What you need to do » Copy out exactly the stretch of the listing below that begins at the line containing "112.21 = 1122.10" and ends at the line containing "total: 4324.09 -> 4377.65", and copy nothing outside it.

Supplied records »

━━━━━━━━━━━━━━━━━━━━

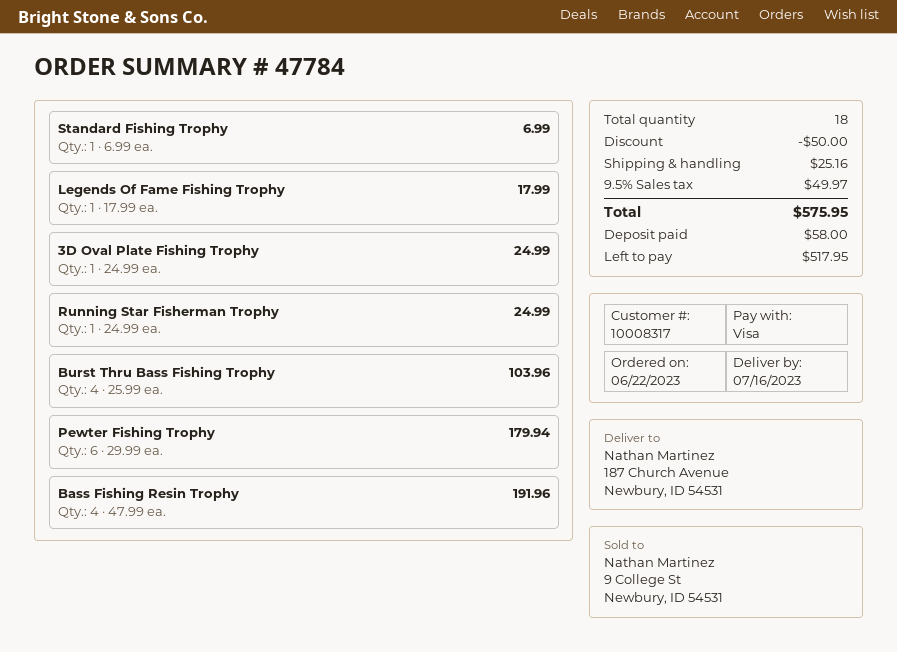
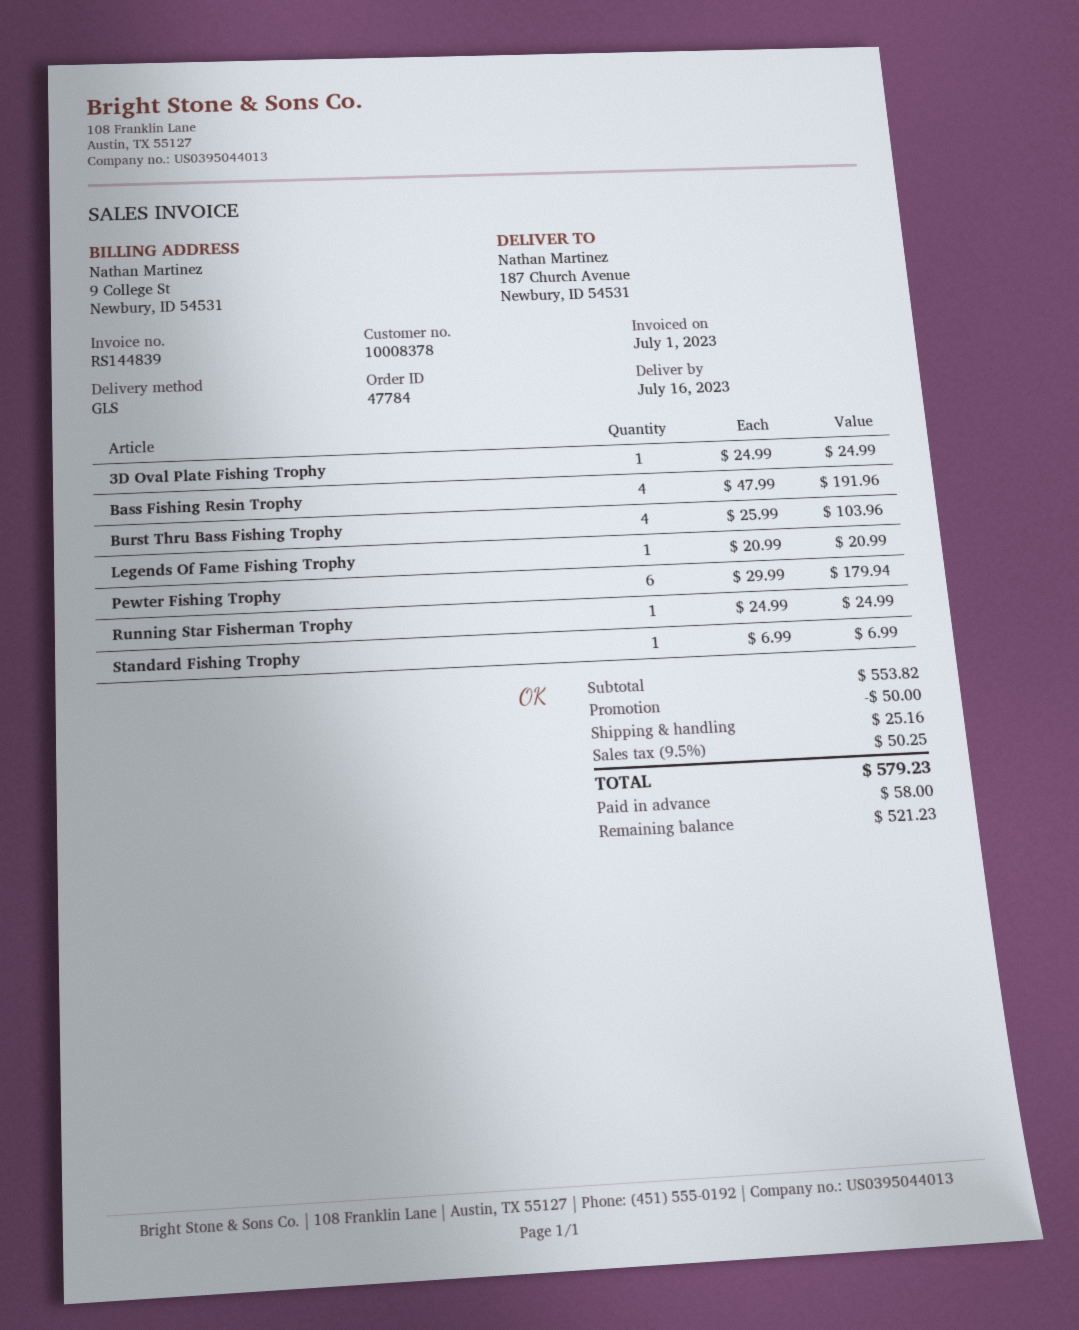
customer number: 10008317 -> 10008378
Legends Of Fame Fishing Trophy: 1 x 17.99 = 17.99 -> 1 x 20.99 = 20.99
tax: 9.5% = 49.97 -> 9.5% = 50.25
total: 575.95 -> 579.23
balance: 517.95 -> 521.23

━━━━━━━━━━━━━━━━━━━━

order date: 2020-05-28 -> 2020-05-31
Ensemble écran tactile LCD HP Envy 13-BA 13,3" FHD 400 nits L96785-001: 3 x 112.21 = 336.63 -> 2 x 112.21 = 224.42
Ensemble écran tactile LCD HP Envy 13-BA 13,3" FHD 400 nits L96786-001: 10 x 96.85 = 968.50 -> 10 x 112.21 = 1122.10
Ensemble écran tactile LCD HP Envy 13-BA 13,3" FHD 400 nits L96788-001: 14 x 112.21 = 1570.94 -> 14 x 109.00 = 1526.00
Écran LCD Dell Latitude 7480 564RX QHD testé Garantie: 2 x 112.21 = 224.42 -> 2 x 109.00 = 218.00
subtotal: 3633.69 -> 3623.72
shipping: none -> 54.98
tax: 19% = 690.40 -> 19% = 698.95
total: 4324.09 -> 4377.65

━━━━━━━━━━━━━━━━━━━━

Response »
Ensemble écran tactile LCD HP Envy 13-BA 13,3" FHD 400 nits L96786-001: 10 x 96.85 = 968.50 -> 10 x 112.21 = 1122.10
Ensemble écran tactile LCD HP Envy 13-BA 13,3" FHD 400 nits L96788-001: 14 x 112.21 = 1570.94 -> 14 x 109.00 = 1526.00
Écran LCD Dell Latitude 7480 564RX QHD testé Garantie: 2 x 112.21 = 224.42 -> 2 x 109.00 = 218.00
subtotal: 3633.69 -> 3623.72
shipping: none -> 54.98
tax: 19% = 690.40 -> 19% = 698.95
total: 4324.09 -> 4377.65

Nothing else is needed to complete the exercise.